Pour son premier sommet, le nouveau président du Conseil européen, Charles Michel, va devoir convaincre la Pologne, la République tchèque et la Hongrie, pays encore très dépendants des énergies fossiles, et notamment du charbon.
Les Européens sont appelés à endosser cet objectif de neutralité climatique au moment où la COP25 de Madrid touche à sa fin.
Mais l'entreprise s'annonce longue et difficile. "Nous ne pouvons pas donner notre accord à un modèle de transformation économique dont pâtirait la société polonaise", a d'emblée averti le Premier ministre polonais Mateusz Morawiecki.
"Le coût de la transformation énergétique en Pologne est de loin plus élevé" que dans d'autres pays, a-t-il souligné, estimant que "le délai pour atteindre la neutralité carbone doit varier en fonction du niveau de développement économique des pays".
Côté tchèque, le Premier ministre Andrej Babis a chiffré à "probablement plus de 30 à 40 milliards" d'euros le coût de cette transition. "C'est pourquoi nous devons discuter et pas juste promettre quelque chose sans analyse", a-t-il dit.
"Pas possible"
Pour aider les régions et secteurs les plus "vulnérables" dans la transition vers une neutralité carbone, la Commission a prévu un "mécanisme de transition juste" qui pourra mobiliser 100 milliards d'euros d'investissements.
Prague voudrait que le nucléaire, qui n'émet pas de CO2, soit explicitement mentionné dans les conclusions du sommet. Une telle reconnaissance pourrait avoir des conséquences financières, en ouvrant droit à des aides à la transition.
"Sans le nucléaire, ce n'est pas possible pour la République tchèque", a averti M. Babis qui s'en est pris au passage à l'Autriche, pays opposé au nucléaire tout comme le Luxembourg et l'Allemagne.
"Ce matin, à 7H45, les Autrichiens ont consommé 23% d'électricité tchèque, la Slovaquie 30%. Si nous n'avions pas fourni de l'énergie à l'Autriche, un quart des habitants ne pourraient même pas se faire un café", a-t-il tweeté avant le sommet.

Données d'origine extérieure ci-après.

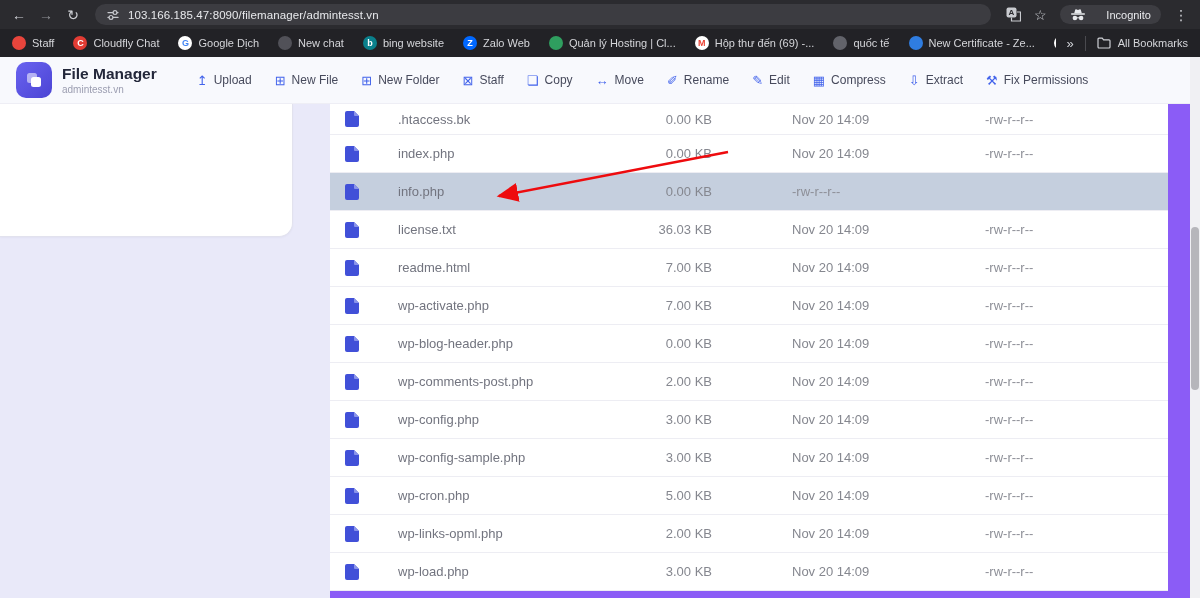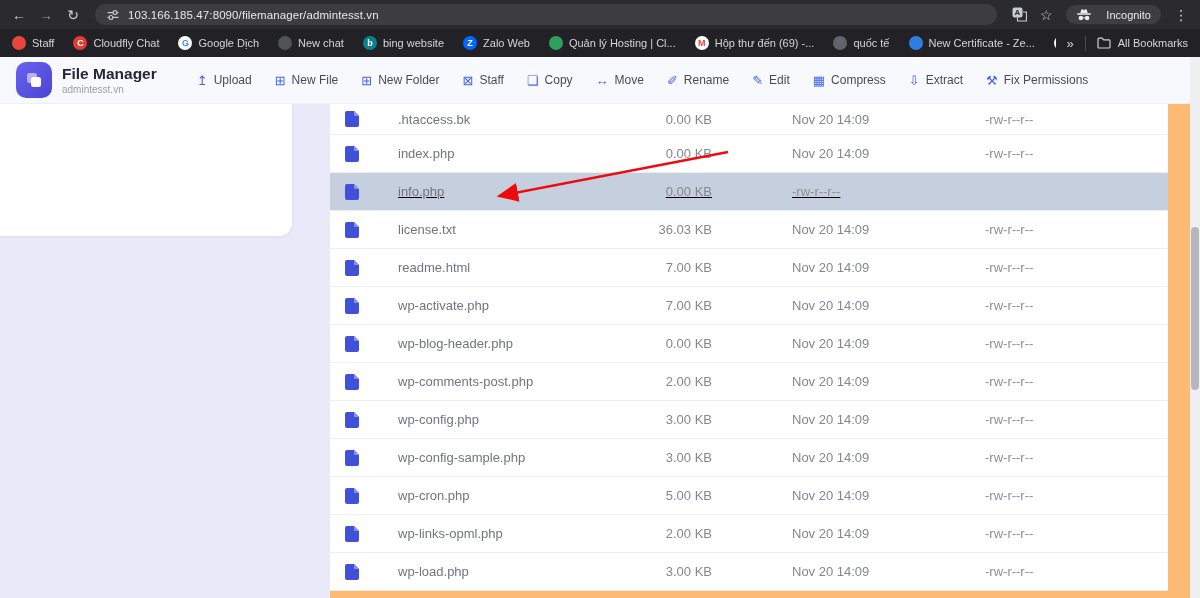"Incognito" .incog-chip { gap: 14px -> 20px }
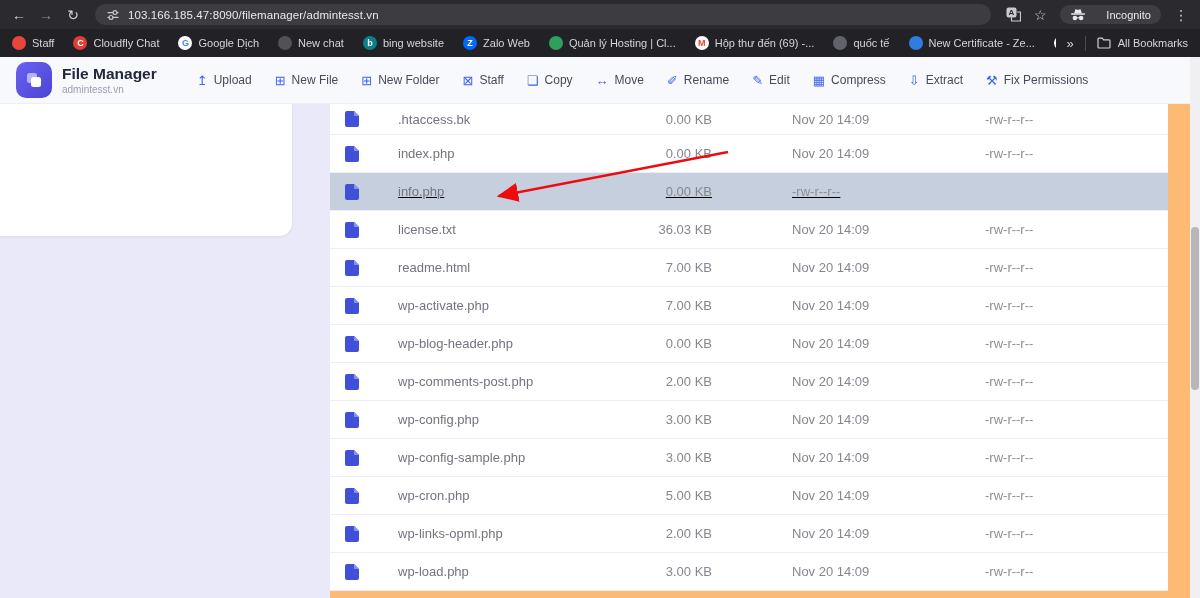".htaccess.bk" .content { background: #fdba74 -> #8b5cf6 }
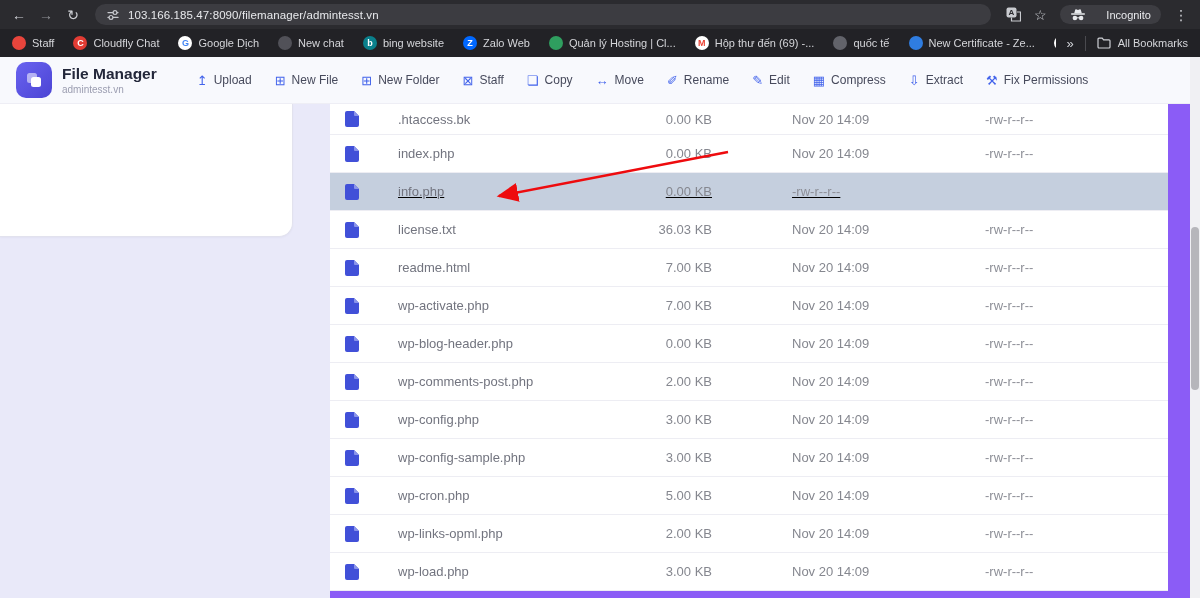"info.php" .file-row.selected { text-decoration: underline -> none }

La perspective de reconnaître le nucléaire fait s'étrangler le Premier ministre luxembourgeois Xavier Bettel.
"Chaque pays est libre de choisir son mix énergétique, mais que ce soit financé avec de l'argent du contribuable européen, non, je ne suis pas pour", a-t-il averti.
Le Premier ministre hongrois Viktor Orban a aussi réclamé "une garantie financière claire", ajoutant que "sans énergie nucléaire, il n'y a pas d'économie européenne neutre" en carbone.
Une position soutenue par le président français Emmanuel Macron, qui a assuré que le nucléaire "peut faire partie" du bouquet énergétique des pays européens sur la route de la neutralité carbone.
"Chacun doit pouvoir bâtir sa transition à sa main", a dit le chef de l'Etat français, alors que plus de 70% de l'électricité produite dans l'Hexagone est d'origine nucléaire. "Le GIEC l'a reconnu: le nucléaire fait partie de la transition".
Le projet de conclusions du sommet, vu par l'AFP, dans lequel l'UE inscrit cet objectif de 2050, reste ouvert sur les moyens pour y arriver. Il appelle au "respect du droit des Etats membres à décider de leur bouquet énergétique et à choisir les technologies les plus appropriées".
"Grande bagarre"
Avant même le début du sommet, Greenpeace avait sonné l'alarme sur le réchauffement avec une action spectaculaire.
Une trentaine de militants de l'ONG, trompant la sécurité du siège du Conseil de l'UE, ont escaladé le bâtiment et déployé une banderole sur "l'urgence climatique" et allumé des fumigènes. Avant d'être délogés par la police, qui a procédé à plusieurs dizaines d'interpellations.
L'ambition climatique de la nouvelle Commission est cependant liée à un autre sujet à l'ordre du jour : le budget pour la période 2021-2027, qui promet des débats acharnés.
Charles Michel devra rapprocher les points de vue entre les pays, insatisfaits de la proposition mise sur la table par la présidence finlandaise de l'UE, d'un budget abondé par des contributions nationales de 1.087 milliards d'euros, soit 1,07% du revenu national brut européen. Contre 1,114% proposé par la Commission et 1,3% par le Parlement.
Les dirigeants de l'UE ont aussi la tête tournée vers le Royaume-Uni où les Britanniques étaient appelés à voter jeudi.
Le résultat des législatives sera décisif pour l'avenir de l'accord négocié entre Londres et l'UE, qui prévoit un divorce au 31 janvier.
L'après-Brexit sera évoqué vendredi, au lendemain du scrutin britannique et en l'absence de Boris Johnson, qui abordera la négociation de la future relation commerciale de Londres avec les 27.